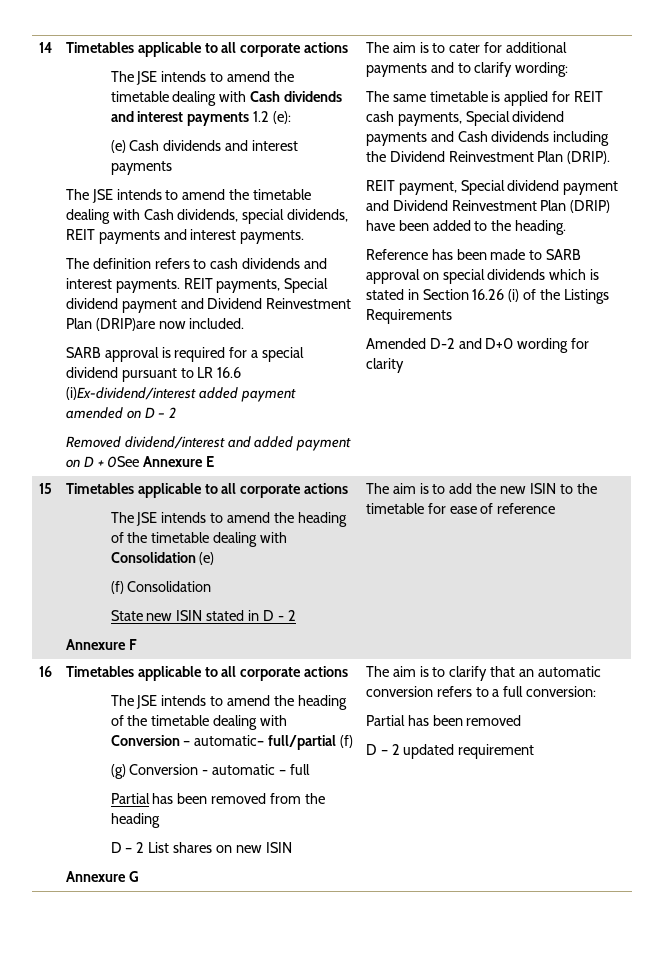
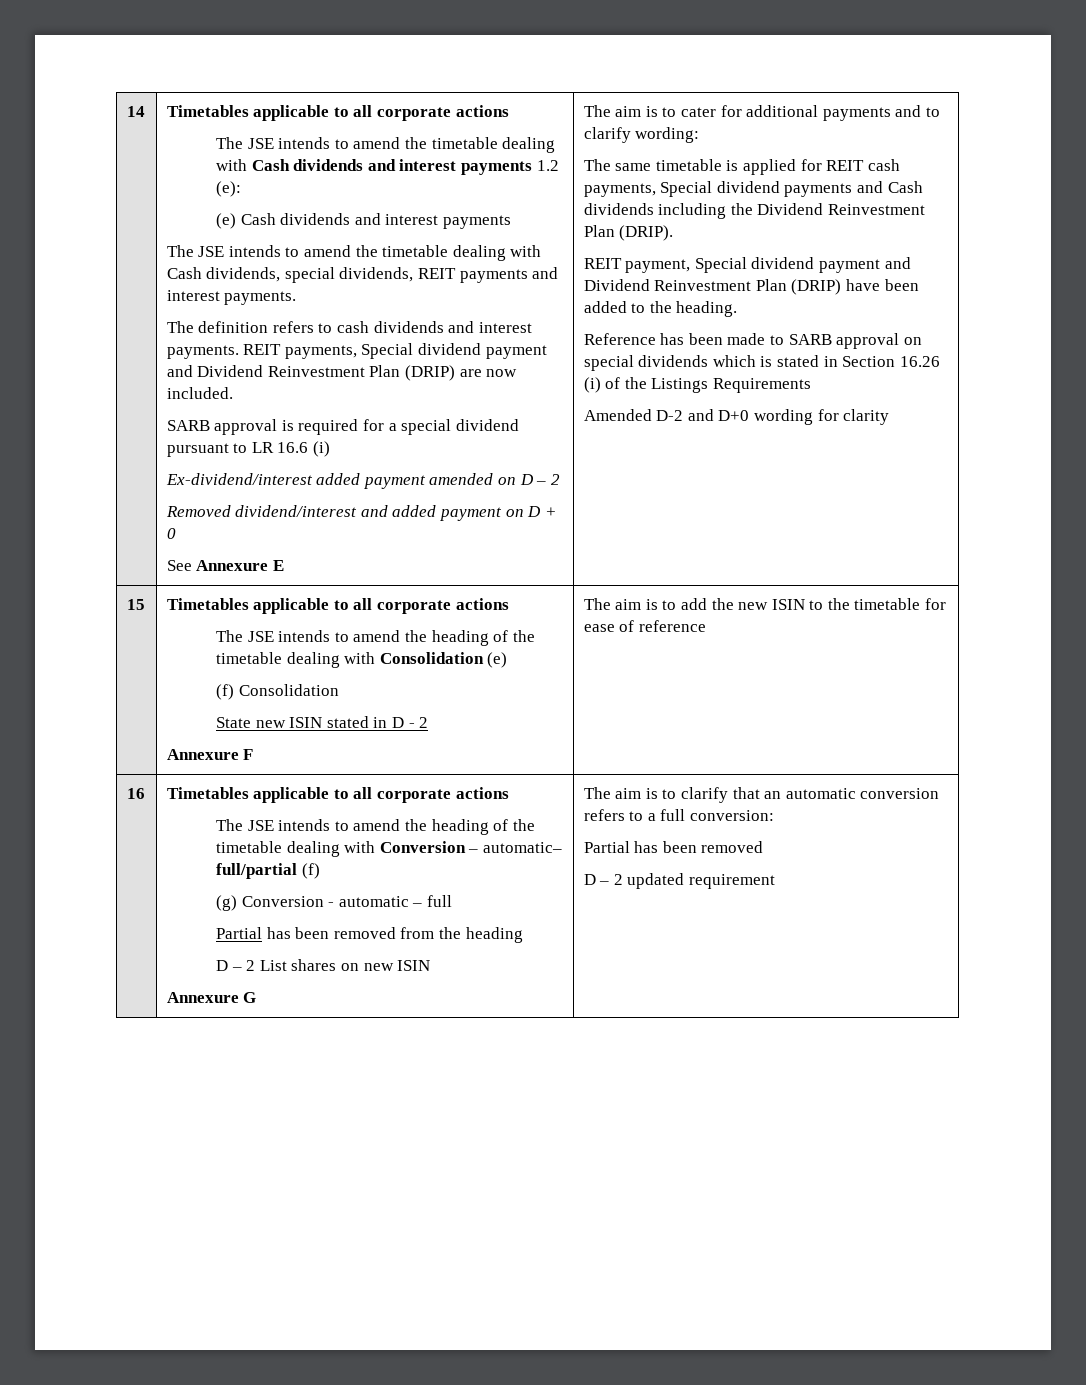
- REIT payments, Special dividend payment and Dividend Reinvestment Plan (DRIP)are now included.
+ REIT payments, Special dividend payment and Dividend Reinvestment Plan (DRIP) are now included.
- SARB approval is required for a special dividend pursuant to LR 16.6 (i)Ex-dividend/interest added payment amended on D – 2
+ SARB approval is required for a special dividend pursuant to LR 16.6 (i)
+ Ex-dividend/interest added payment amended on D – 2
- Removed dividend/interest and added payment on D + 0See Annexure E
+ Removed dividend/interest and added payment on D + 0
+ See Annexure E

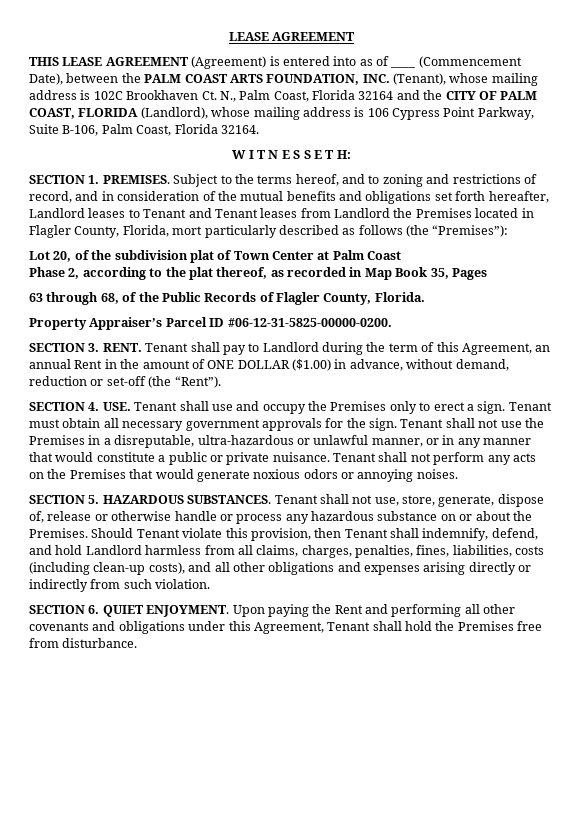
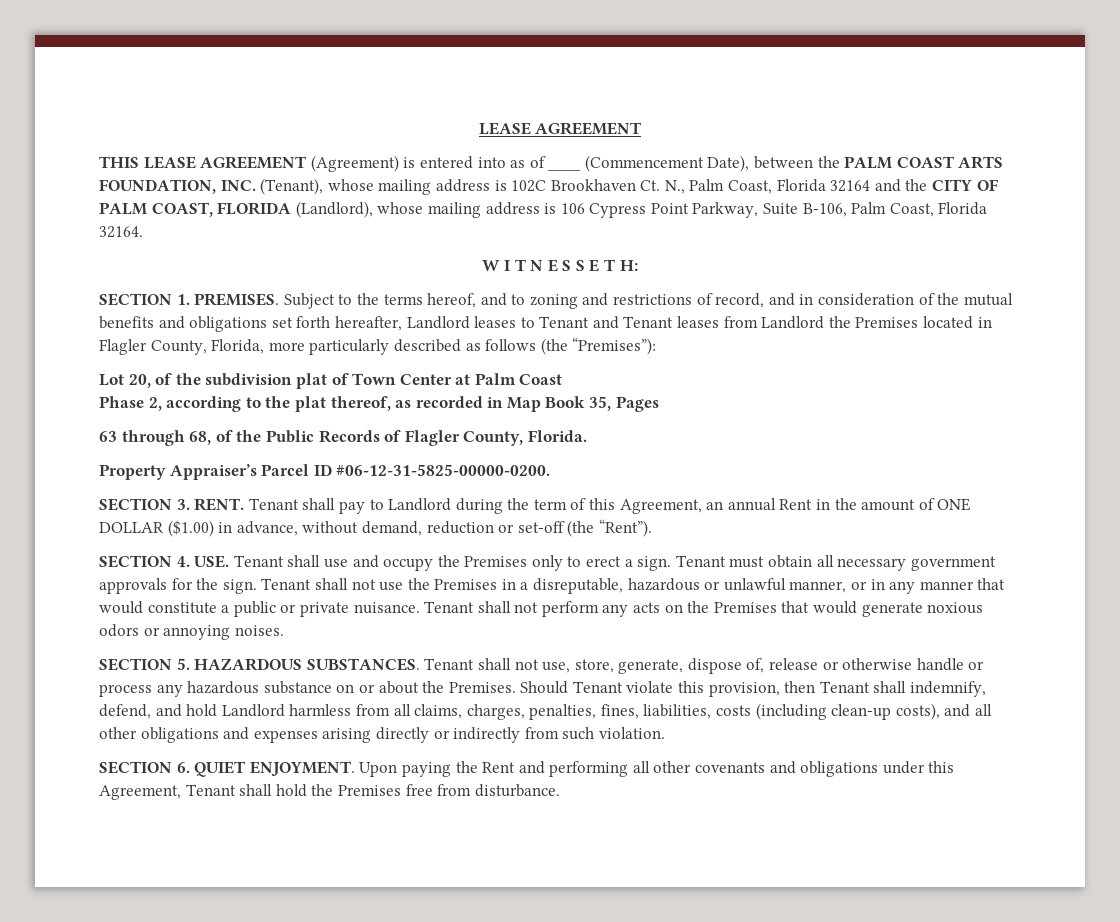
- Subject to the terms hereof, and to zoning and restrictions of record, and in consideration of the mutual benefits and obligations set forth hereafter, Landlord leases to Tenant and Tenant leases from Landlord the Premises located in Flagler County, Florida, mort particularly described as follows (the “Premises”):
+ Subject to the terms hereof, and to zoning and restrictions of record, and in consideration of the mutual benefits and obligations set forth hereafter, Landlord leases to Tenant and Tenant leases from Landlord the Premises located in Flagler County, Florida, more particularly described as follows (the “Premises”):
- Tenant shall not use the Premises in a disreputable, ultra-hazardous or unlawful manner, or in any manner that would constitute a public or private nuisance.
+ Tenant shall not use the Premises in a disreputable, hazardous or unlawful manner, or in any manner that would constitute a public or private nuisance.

- - - - -

• _Exercise_
Reproduce the entries above word for word. Pictures stay out.

• _Your response_
- REIT payments, Special dividend payment and Dividend Reinvestment Plan (DRIP)are now included.
+ REIT payments, Special dividend payment and Dividend Reinvestment Plan (DRIP) are now included.
- SARB approval is required for a special dividend pursuant to LR 16.6 (i)Ex-dividend/interest added payment amended on D – 2
+ SARB approval is required for a special dividend pursuant to LR 16.6 (i)
+ Ex-dividend/interest added payment amended on D – 2
- Removed dividend/interest and added payment on D + 0See Annexure E
+ Removed dividend/interest and added payment on D + 0
+ See Annexure E

- Subject to the terms hereof, and to zoning and restrictions of record, and in consideration of the mutual benefits and obligations set forth hereafter, Landlord leases to Tenant and Tenant leases from Landlord the Premises located in Flagler County, Florida, mort particularly described as follows (the “Premises”):
+ Subject to the terms hereof, and to zoning and restrictions of record, and in consideration of the mutual benefits and obligations set forth hereafter, Landlord leases to Tenant and Tenant leases from Landlord the Premises located in Flagler County, Florida, more particularly described as follows (the “Premises”):
- Tenant shall not use the Premises in a disreputable, ultra-hazardous or unlawful manner, or in any manner that would constitute a public or private nuisance.
+ Tenant shall not use the Premises in a disreputable, hazardous or unlawful manner, or in any manner that would constitute a public or private nuisance.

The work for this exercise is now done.